AVAILABLE DATA
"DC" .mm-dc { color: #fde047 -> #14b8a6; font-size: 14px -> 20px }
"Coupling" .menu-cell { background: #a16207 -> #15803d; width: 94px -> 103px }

==

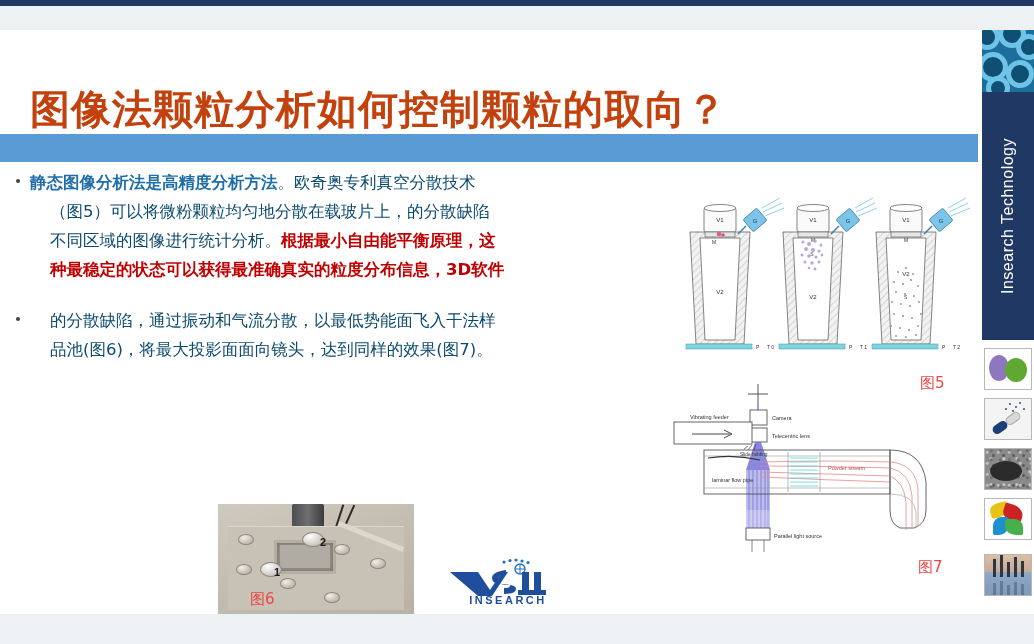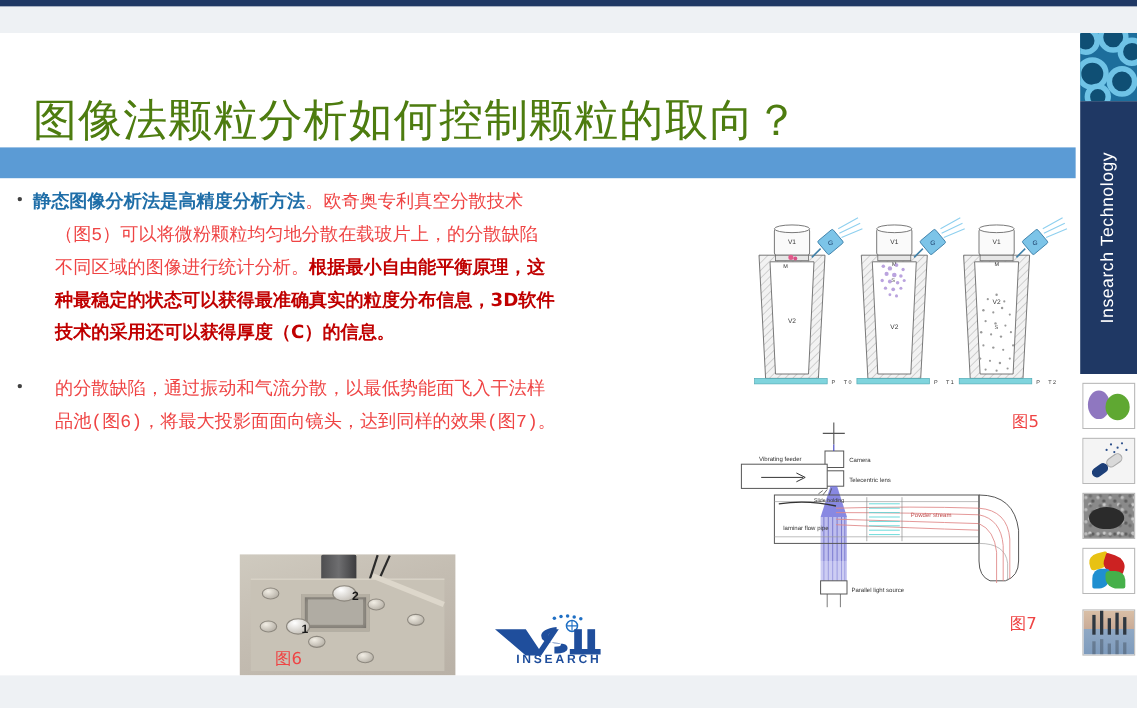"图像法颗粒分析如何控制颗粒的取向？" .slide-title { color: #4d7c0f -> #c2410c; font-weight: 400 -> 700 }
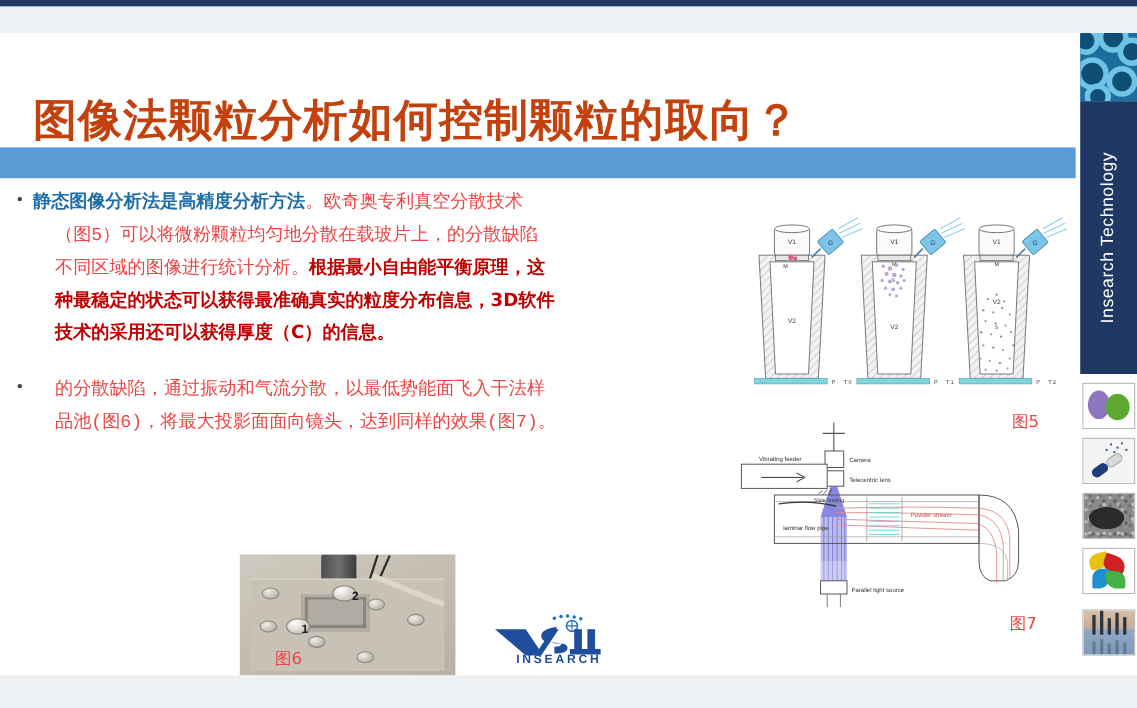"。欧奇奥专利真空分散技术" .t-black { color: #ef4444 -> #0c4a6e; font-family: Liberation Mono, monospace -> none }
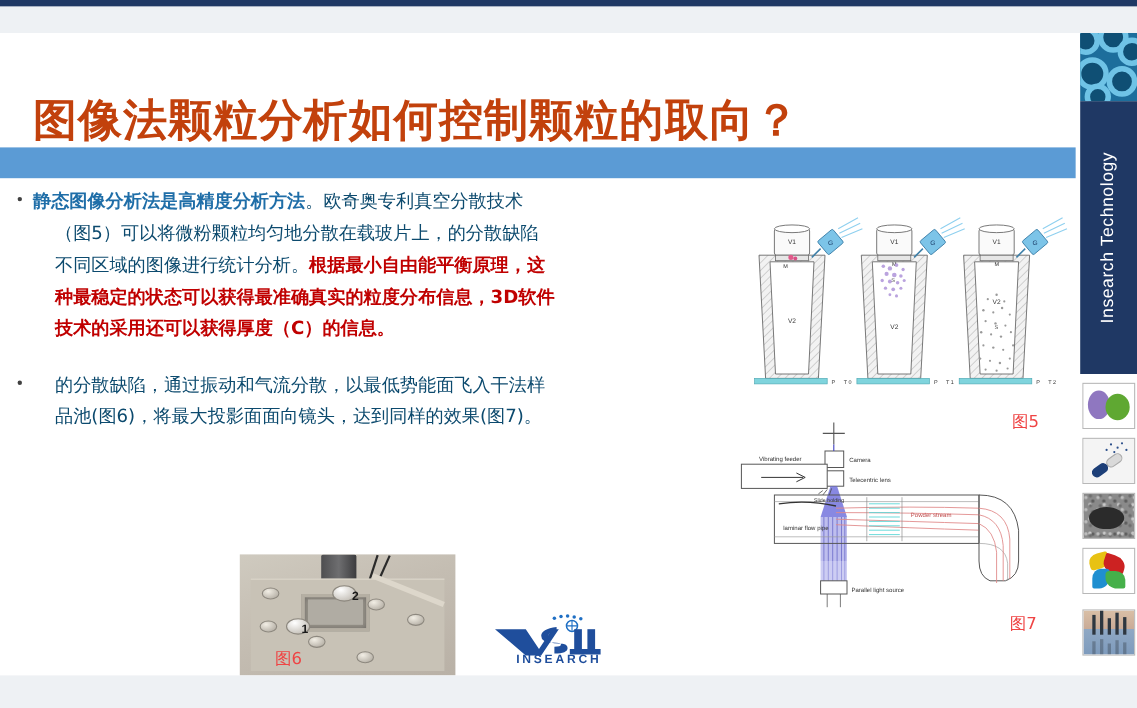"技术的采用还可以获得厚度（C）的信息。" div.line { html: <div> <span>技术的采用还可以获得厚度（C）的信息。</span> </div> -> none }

TASK REQUIREMENTS
All lines in the listing above from the line containing "color: #fde047 ->" to the line containing "background: #a16207 ->", inclusive, should be retyped exactly; no other lines should appear.

RESPONSE TO THIS EXERCISE
"DC" .mm-dc { color: #fde047 -> #14b8a6; font-size: 14px -> 20px }
"Coupling" .menu-cell { background: #a16207 -> #15803d; width: 94px -> 103px }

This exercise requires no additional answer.